Autumn brings brilliant hues that brighten up the Nova Scotia landscape.  In the salt marsh, maple leaves and red apples stand in bright contrast to the evergreens and grey waters.

red apples

Bright orange rose hips replace summer’s pink blooms on the wild rose bushes. Full of vitamin C, they’ll provide a nourishing treat for birds in the cold winter months ahead. They’re often dried for use in herbal teas.

rose hips

nightshade berriesUnlike the rose hips, the elongated nightshade berries shown at left, are NOT edible. Both the fruit and leaves of this plant are extremely toxic. Consumption of fewer than five of these berries can be lethal to children.

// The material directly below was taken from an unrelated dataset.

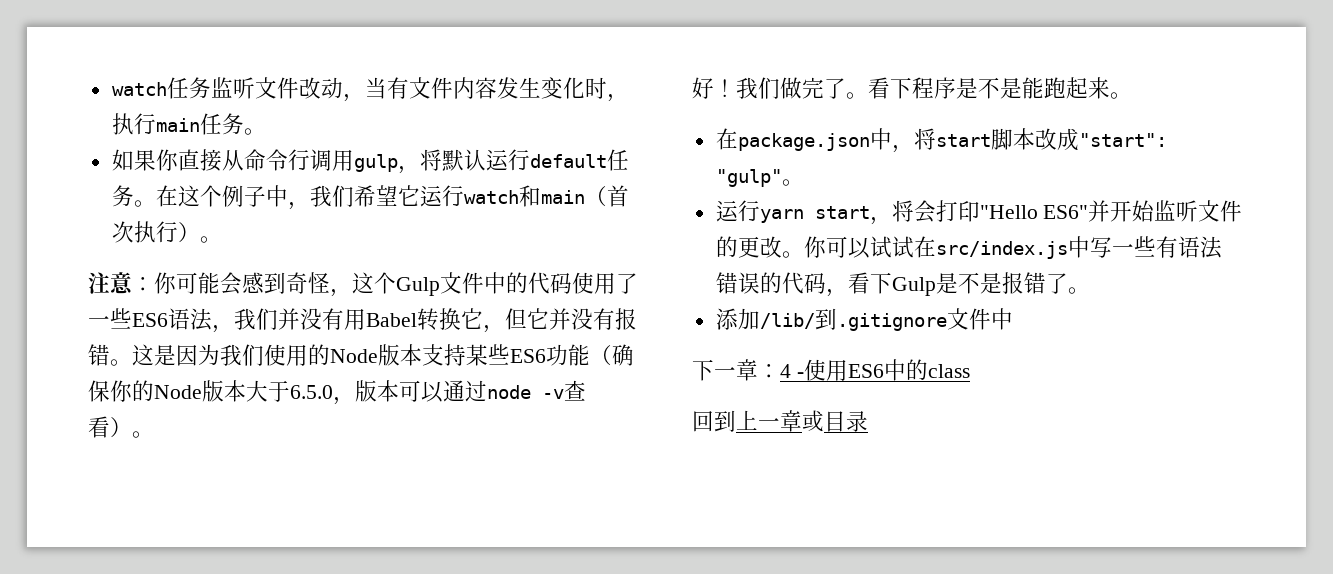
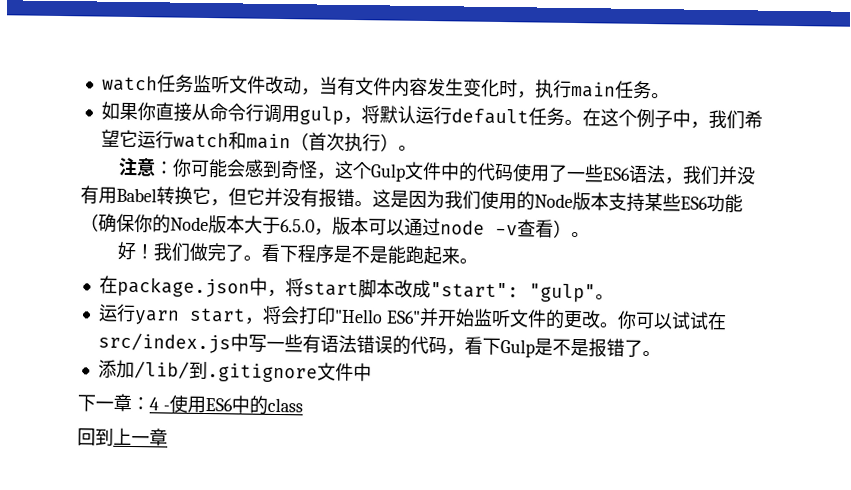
[802,410,868,432] 或目录 -> (168, 437) none

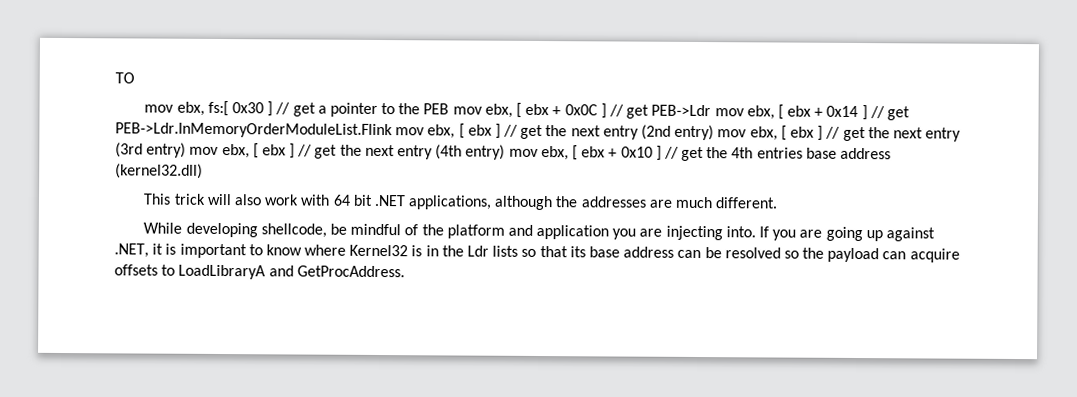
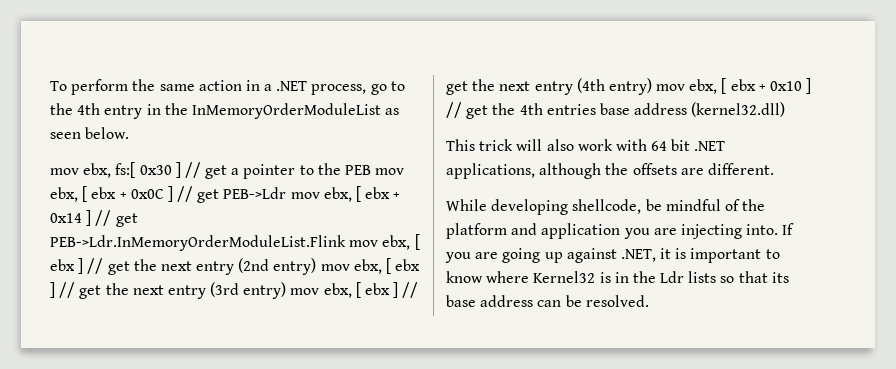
[115,72,135,84] TO -> [50,79,405,95] [50,103,400,119] [50,127,130,139] To perform the same action in a .NET process, go to the 4th entry in the InMemoryOrderModuleList as seen below.
[580,196,714,209] addresses are much -> [632,163,704,175] offsets are
[724,247,960,263] [114,264,405,280] resolved so the payload can acquire offsets to LoadLibraryA and GetProcAddress. -> [585,295,649,307] resolved.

It’s best not to eat any wild berries that grow in a similar oblong (as opposed to spherical) shape.  These nightshade plants are  numerous along the edges of the salt marsh trail and can be identified by their purple flowers during the summer months.

Nightshade was used to poison the tips of arrows by early people.  It was also used to poison political rivals in Ancient Rome and employed by MacBeth to poison troops in Scotland.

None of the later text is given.